### WORK ITEM
Your task is to repeat exactly the lines from the one with "[193,256,220,265] LHC -> (686, 358) none" through the end of the records, both included; please leave the pictures out.

====== DATA FOR THIS TASK ======

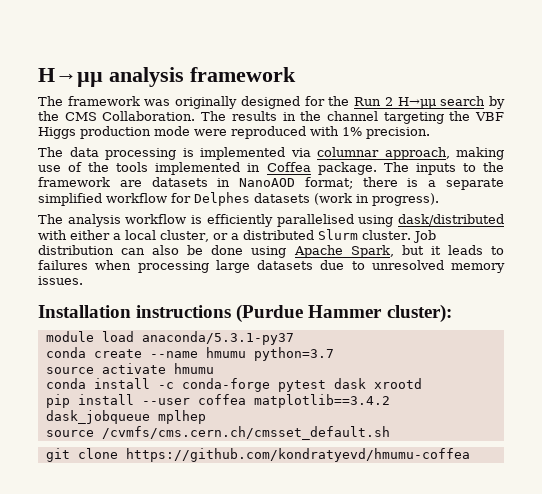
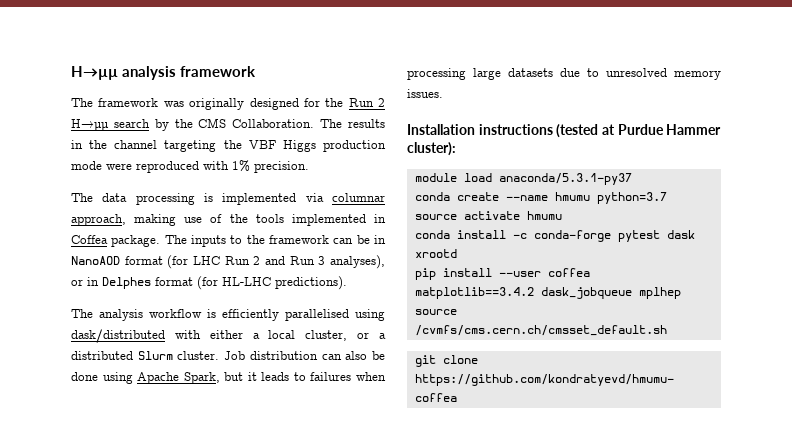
[119,177,504,190] [38,192,439,206] are datasets in NanoAOD format; there is a separate simplified workflow for Delphes datasets (work in progress). -> [333,235,386,244] [71,255,385,269] [71,276,347,290] can be in NanoAOD format (for LHC Run 2 and Run 3 analyses), or in Delphes format (for HL-LHC predictions).
[236,304,304,323] (Purdue -> [556,124,664,138] (tested at Purdue

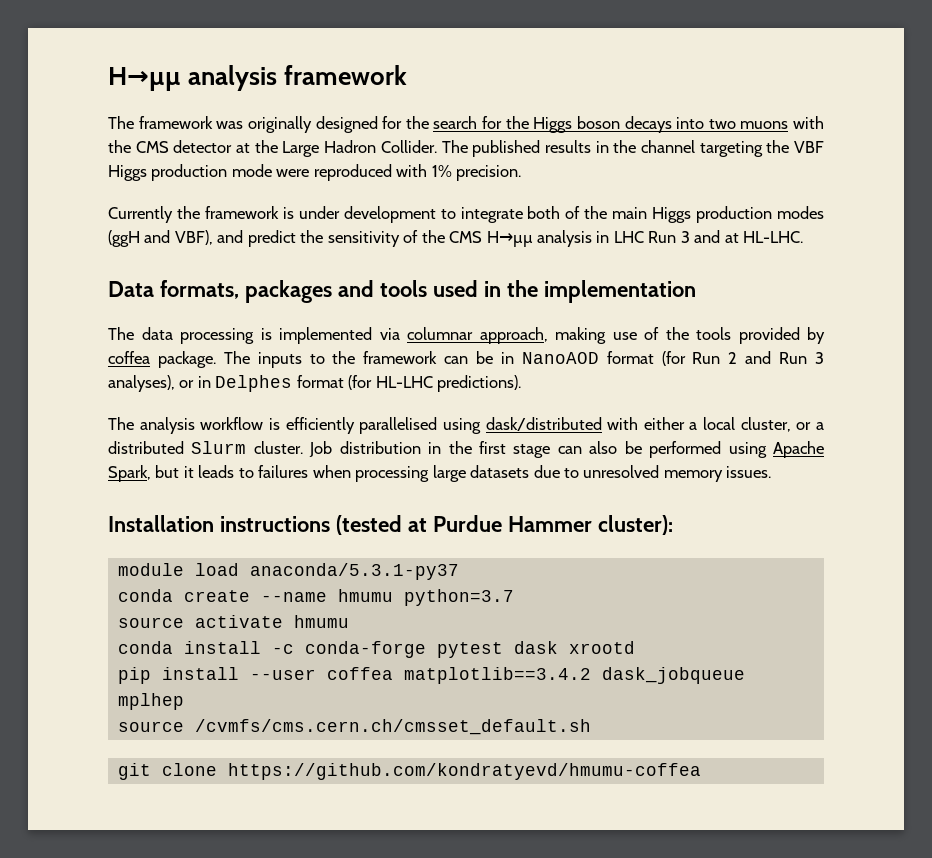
[348,98,385,107] [71,118,343,131] Run 2 H→µµ search by the CMS Collaboration. The -> [433,116,824,133] [108,140,541,157] search for the Higgs boson decays into two muons with the CMS detector at the Large Hadron Collider. The published
(309, 167) none -> [108,206,825,223] [108,230,804,247] [108,280,696,303] // Currently the framework is under development to integrate both of the main Higgs production modes (ggH and VBF), and predict the sensitivity of the CMS H→µµ analysis in LHC Run 3 and at HL-LHC. // Data formats, packages and tools used in the implementation
[291,214,386,226] [71,235,108,244] implemented in Coffea -> [738,327,825,344] [108,351,150,364] provided by coffea
[193,256,220,265] LHC -> (686, 358) none
(318, 355) none -> [428,441,551,458] in the first stage
[71,372,98,381] done -> [649,441,722,458] performed

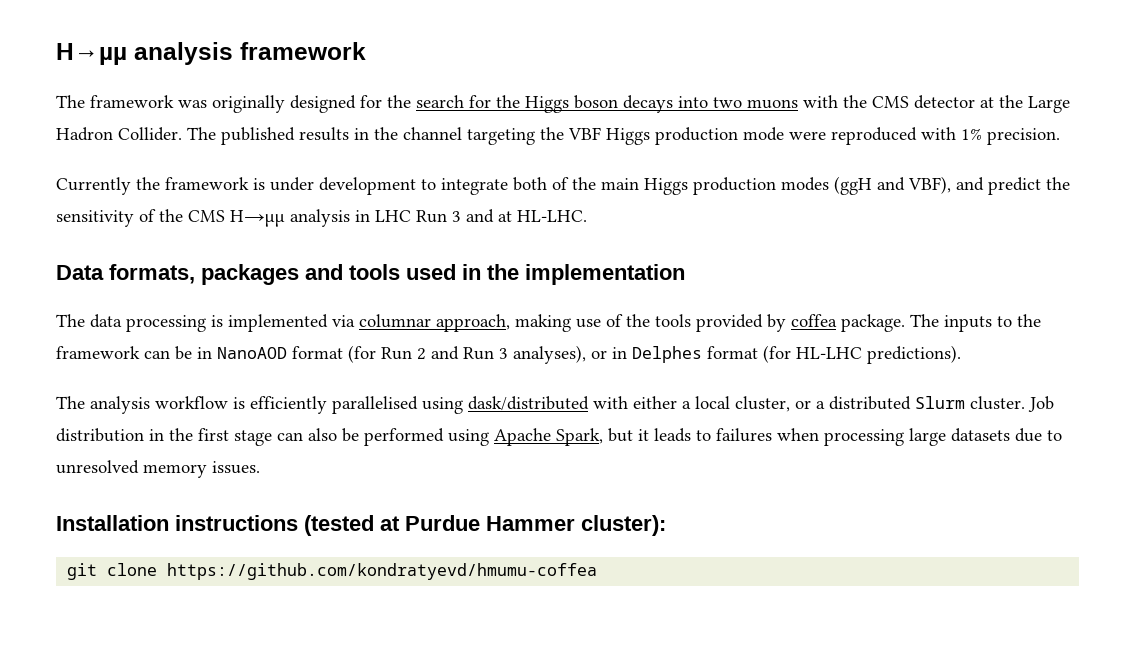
[117,563,459,580] [117,589,514,606] [117,615,349,628] [117,641,635,658] [117,667,745,684] [117,693,184,710] [117,719,591,735] // module load anaconda/5.3.1-py37 // conda create --name hmumu python=3.7 // source activate hmumu // conda install -c conda-forge pytest dask xrootd // pip install --user coffea matplotlib==3.4.2 dask_jobqueue mplhep // source /cvmfs/cms.cern.ch/cmsset_default.sh -> (666, 525) none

======

### RESPONSE
[193,256,220,265] LHC -> (686, 358) none
(318, 355) none -> [428,441,551,458] in the first stage
[71,372,98,381] done -> [649,441,722,458] performed

[117,563,459,580] [117,589,514,606] [117,615,349,628] [117,641,635,658] [117,667,745,684] [117,693,184,710] [117,719,591,735] // module load anaconda/5.3.1-py37 // conda create --name hmumu python=3.7 // source activate hmumu // conda install -c conda-forge pytest dask xrootd // pip install --user coffea matplotlib==3.4.2 dask_jobqueue mplhep // source /cvmfs/cms.cern.ch/cmsset_default.sh -> (666, 525) none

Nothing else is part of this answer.